The Moral of the Story:
1. I’m going to keep my distance from my personal social media. I’ve determined that its pretty bad for my mental health.
2. Each era of my life so far has had a scripture as a prevailing theme. In this era it’s Philippians 4:13 – “I can do all things through Christ who strengtheneth me.” 2020 was also the year that I restrengthened my relationship with God after going through different ordeals and now more than ever, I lean on Him heavily in my choices and He always guides me through the storm.

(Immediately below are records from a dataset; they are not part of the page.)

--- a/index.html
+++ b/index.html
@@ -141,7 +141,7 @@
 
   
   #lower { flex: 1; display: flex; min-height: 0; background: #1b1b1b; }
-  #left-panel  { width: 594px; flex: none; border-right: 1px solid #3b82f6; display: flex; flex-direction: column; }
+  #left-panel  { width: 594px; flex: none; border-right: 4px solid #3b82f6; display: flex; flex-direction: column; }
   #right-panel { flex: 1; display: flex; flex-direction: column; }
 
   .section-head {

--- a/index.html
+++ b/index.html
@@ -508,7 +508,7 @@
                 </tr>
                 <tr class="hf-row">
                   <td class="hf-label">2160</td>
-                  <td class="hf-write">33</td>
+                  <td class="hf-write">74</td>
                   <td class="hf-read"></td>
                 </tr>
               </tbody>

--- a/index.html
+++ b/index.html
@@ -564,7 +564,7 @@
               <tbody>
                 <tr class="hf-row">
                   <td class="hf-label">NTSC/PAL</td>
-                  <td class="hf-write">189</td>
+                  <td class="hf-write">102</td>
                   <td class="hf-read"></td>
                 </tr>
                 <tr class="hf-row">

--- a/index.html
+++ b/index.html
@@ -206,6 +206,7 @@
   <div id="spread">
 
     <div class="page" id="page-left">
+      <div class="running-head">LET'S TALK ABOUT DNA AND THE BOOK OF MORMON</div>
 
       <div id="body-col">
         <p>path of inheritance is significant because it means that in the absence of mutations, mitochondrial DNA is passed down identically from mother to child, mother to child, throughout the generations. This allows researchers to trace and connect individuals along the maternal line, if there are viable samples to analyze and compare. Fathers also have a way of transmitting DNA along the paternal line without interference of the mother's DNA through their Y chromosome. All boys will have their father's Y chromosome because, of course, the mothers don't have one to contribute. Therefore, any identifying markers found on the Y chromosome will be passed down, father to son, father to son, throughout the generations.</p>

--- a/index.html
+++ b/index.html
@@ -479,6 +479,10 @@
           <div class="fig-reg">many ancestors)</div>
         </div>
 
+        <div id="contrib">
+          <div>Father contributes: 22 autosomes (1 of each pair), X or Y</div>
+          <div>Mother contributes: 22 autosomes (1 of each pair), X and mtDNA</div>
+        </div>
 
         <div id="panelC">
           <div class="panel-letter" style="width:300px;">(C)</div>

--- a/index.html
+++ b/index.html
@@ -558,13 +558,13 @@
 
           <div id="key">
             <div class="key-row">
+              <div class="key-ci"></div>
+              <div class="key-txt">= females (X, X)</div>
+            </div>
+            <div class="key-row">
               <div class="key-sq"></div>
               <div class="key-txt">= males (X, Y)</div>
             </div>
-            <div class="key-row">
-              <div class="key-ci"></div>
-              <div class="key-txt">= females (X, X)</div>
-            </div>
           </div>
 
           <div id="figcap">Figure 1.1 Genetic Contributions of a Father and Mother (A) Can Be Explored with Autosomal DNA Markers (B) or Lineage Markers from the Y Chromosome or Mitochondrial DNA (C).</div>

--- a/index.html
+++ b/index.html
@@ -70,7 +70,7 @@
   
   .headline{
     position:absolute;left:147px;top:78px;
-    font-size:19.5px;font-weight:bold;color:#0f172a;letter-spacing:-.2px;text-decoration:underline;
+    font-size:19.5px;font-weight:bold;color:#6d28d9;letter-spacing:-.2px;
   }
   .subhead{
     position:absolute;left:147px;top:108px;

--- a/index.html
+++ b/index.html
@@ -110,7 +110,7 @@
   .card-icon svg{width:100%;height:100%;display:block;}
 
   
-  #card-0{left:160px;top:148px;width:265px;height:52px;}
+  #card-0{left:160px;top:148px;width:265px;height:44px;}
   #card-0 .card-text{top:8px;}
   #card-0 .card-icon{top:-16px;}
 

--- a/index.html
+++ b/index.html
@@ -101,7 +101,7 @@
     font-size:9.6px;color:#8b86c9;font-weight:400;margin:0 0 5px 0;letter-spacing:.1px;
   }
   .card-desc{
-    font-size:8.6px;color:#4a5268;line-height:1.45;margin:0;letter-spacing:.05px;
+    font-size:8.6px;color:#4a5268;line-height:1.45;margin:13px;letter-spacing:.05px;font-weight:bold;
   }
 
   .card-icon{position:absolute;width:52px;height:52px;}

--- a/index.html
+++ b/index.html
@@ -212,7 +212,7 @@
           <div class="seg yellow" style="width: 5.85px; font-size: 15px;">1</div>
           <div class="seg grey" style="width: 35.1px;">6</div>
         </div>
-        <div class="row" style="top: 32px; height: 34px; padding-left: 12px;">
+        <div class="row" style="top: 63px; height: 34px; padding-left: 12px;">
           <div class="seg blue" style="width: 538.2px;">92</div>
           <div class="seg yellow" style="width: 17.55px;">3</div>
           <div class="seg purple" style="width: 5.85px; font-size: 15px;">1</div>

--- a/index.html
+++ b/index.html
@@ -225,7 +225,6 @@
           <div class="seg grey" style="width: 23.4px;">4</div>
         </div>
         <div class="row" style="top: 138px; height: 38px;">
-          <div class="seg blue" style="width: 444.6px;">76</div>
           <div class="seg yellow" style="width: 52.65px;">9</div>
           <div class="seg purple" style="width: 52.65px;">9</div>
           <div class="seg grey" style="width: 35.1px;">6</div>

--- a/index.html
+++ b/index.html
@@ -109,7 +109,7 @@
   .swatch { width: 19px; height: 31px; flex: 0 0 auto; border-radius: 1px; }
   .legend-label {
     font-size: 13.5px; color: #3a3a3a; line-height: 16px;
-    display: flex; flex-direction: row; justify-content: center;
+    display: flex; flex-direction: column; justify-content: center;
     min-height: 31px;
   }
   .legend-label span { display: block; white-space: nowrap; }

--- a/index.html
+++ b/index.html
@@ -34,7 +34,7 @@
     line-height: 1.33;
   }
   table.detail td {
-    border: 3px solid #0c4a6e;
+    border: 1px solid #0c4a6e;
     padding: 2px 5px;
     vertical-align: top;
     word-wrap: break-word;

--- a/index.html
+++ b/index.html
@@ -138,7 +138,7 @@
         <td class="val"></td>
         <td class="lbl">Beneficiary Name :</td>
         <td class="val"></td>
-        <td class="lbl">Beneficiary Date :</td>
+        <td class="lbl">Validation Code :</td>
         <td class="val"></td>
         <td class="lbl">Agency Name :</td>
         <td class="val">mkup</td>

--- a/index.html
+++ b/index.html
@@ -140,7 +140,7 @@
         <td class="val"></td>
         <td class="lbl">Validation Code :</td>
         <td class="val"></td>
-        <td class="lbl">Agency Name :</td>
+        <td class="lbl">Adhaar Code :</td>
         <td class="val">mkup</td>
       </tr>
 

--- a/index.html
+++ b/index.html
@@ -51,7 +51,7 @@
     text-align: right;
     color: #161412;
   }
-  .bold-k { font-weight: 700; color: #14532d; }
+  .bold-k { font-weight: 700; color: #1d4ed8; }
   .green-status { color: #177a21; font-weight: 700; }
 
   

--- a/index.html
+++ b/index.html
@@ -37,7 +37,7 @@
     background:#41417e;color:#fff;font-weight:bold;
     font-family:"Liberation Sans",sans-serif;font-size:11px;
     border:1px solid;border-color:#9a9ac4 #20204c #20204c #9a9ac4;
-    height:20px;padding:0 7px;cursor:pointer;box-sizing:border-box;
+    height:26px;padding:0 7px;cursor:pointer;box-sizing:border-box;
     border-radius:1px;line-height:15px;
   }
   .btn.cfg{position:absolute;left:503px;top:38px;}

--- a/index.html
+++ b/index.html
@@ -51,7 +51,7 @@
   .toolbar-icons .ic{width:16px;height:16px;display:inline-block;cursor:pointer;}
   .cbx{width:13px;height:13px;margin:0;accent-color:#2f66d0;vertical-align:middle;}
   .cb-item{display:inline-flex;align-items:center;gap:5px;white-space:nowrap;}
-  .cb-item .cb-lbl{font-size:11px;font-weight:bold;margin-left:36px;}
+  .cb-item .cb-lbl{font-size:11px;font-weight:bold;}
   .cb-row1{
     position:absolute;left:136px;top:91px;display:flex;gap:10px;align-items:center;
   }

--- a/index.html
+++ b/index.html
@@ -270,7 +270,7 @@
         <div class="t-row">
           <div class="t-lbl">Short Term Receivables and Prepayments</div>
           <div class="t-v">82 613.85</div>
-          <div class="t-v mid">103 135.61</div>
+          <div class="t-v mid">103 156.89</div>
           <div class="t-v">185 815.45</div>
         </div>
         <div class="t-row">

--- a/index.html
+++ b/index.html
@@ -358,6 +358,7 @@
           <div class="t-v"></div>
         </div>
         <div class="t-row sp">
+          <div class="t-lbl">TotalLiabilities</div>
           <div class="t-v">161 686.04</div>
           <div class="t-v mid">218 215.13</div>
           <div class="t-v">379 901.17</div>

3. To anyone reading this post and is feeling let down and hopeless by your endeavors. Sit down, breathe, pray, and keep going. I was at the end of my wits with tuition, other expenses, and failure. I wanted to quit because my hope was deferred but, right before I quit, things started to improve for me. Now I’m on my toward living my dream. Trust God and his plan for you and don’t let this world grind you into the dirt.
4. Trust what people SHOW you, not what they tell you. I’m very heavy on actions speaking louder than words and I think my story is a good lesson as to why you shouldn’t fall for pretty words.